Quality of output ****

Value for money *****

If Microsoft has released a more improved software application than Digital Image Suite this year they’ve kept it remarkably quiet. Originally intended for the novice digital photographer, it was never considered a serious rival to established programs such as Photoshop or PaintShop Pro. This wasn’t a program that was going to give the software designers at Adobe or Jasc sleepless nights.

Version 9 of what Microsoft formerly called Digital Image Pro will, however, give them a prolonged bout of acute insomnia. It’s a shrewd blend of innovation and value for money that should establish it as a benchmark for mid-price digital editing suites.

The Suite is now, effectively, two well-integrated applications - a much improved digital editing suite and Digital Image Library, a brand new cataloguing and archiving tool. It’s this addition that really makes the difference. As memory cards become cheaper and more capacious it’s possible to amass a huge collection of images in no time at all. Without dedicated software the only way to collate images is by arranging them into appropriate folders, hierarchical fashion, but this is less than satisfactory.

Digital Image Library lets users view their images in a variety of ways; as folders, as thumbnails, as tiles, by size, by date taken. The permutations are endless. Batch file renaming is a simple lasso and click operation and it’s also possible to tag each file so that, for instance, not only could the Year 4 geography field trip be instantly called up, so could any student’s work within the class. Images can have multiple tags which make this the sort of powerful and versatile tool teachers will surely find indispensable. Images can be burned on to CD or DVD and archived, freeing up space on the hard drive.

Some of the editing tools in Digital Image Suite may look strangely familiar - the Crop and Histogram functions, for example, are similar to Photoshop - but it now boasts some highly impressive tools of its own.

Red-eye removal is simplicity itself - just centre the bullseye on the offending pupils, click, and job done. But the most stunning addition is Smart Erase - the tool that no dictator should be without! Lasso the offending face, click the Fill In button and watch the Minister of Truth disappear, re-pixelated into the background.

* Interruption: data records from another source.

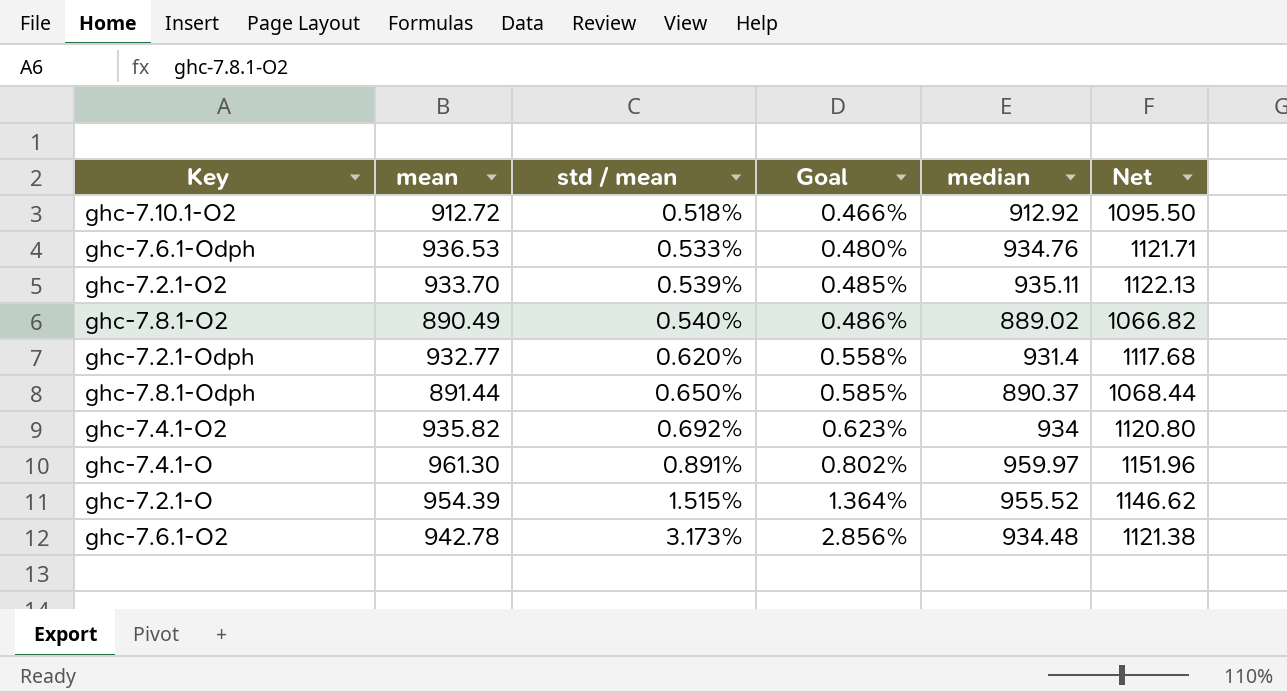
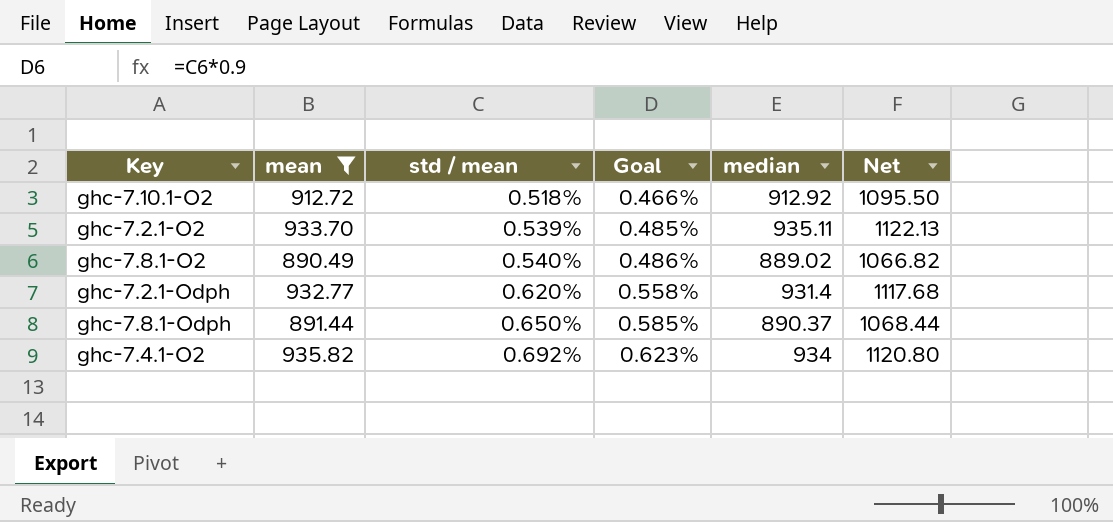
filter: none -> mean <= 935.82

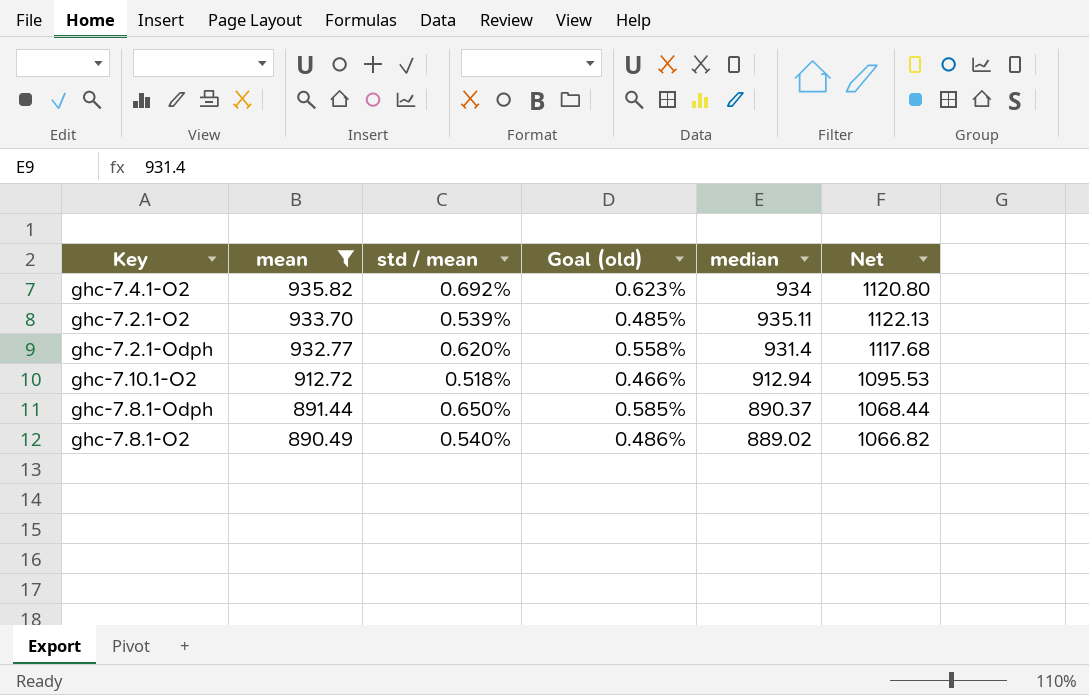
row order: std / mean ascending -> mean descending
column name: Goal -> Goal (old)
ghc-7.10.1-O2 | median: 912.92 -> 912.94
ghc-7.10.1-O2 | Net: 1095.50 -> 1095.53

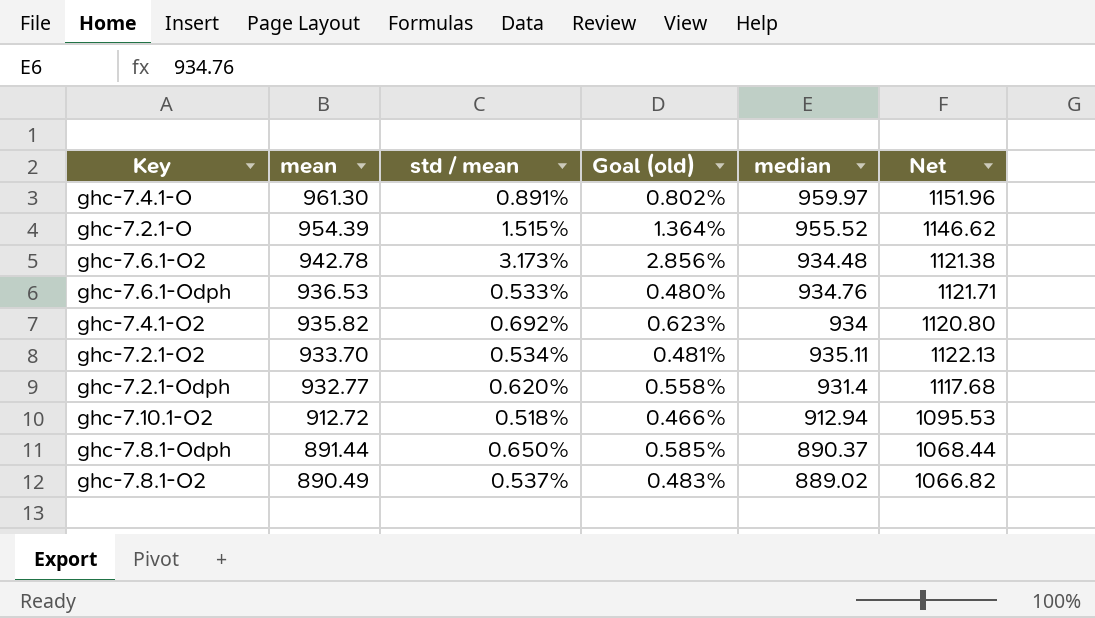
filter: mean <= 935.82 -> none
ghc-7.2.1-O2 | std / mean: 0.539% -> 0.534%
ghc-7.2.1-O2 | Goal (old): 0.485% -> 0.481%
ghc-7.8.1-O2 | std / mean: 0.540% -> 0.537%
ghc-7.8.1-O2 | Goal (old): 0.486% -> 0.483%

Less sinister uses would be removing unwanted things such as telephone poles or pylons from landscapes.

Throw in more than 200 filters, an automatic back-up feature that reminds you when to archive your images, a second CD with a huge collection of clip art, templates and high-resolution images and it’s obvious that Microsoft has got itself a winner. Photoshop and PaintShop Pro users may find the Selection and Layer tools slightly less intuitive and will certainly lament the absence of History and Fade Filter tools but there’s little else to criticise, especially as most of the third-party Photoshop plug-ins can be used with the Microsoft product. If you’ve already got these filters installed in a Photoshop or Paintshop Pro plug-in folder just browse across from the Suite and hook up. Nifty eh?

The manual is an excellent resource in its own right. The first half, which describes the main functions of Digital Image Suite’s editing and cataloguing tools, is dotted with useful information presented, sidebar-style, in short, easily digestible chunks. Concepts such as anti-aliasing, feathering and compression are fully explained. The second half is a general guide to digital photography that encompasses topics like file size, resolution, calibration and compression. Unfortunately, Microsoft has skimped on production values at the printing press - low-definition black and white images printed on cheap, absorbent paper aren’t the best way to illustrate colour tint or saturation.

Many of the automatic sequences work very well and when used in batch-edit mode can save a lot of time on “no-brainers” such as image rotation or red-eye removal. A word of caution here: powerful tools such as these should be treated with circumspection if not downright suspicion. Someone I know renamed all the images on his hard disk, more than a thousand of them.

It must have taken me, er, him, two hours to restore them.

This program deserves to be a huge success.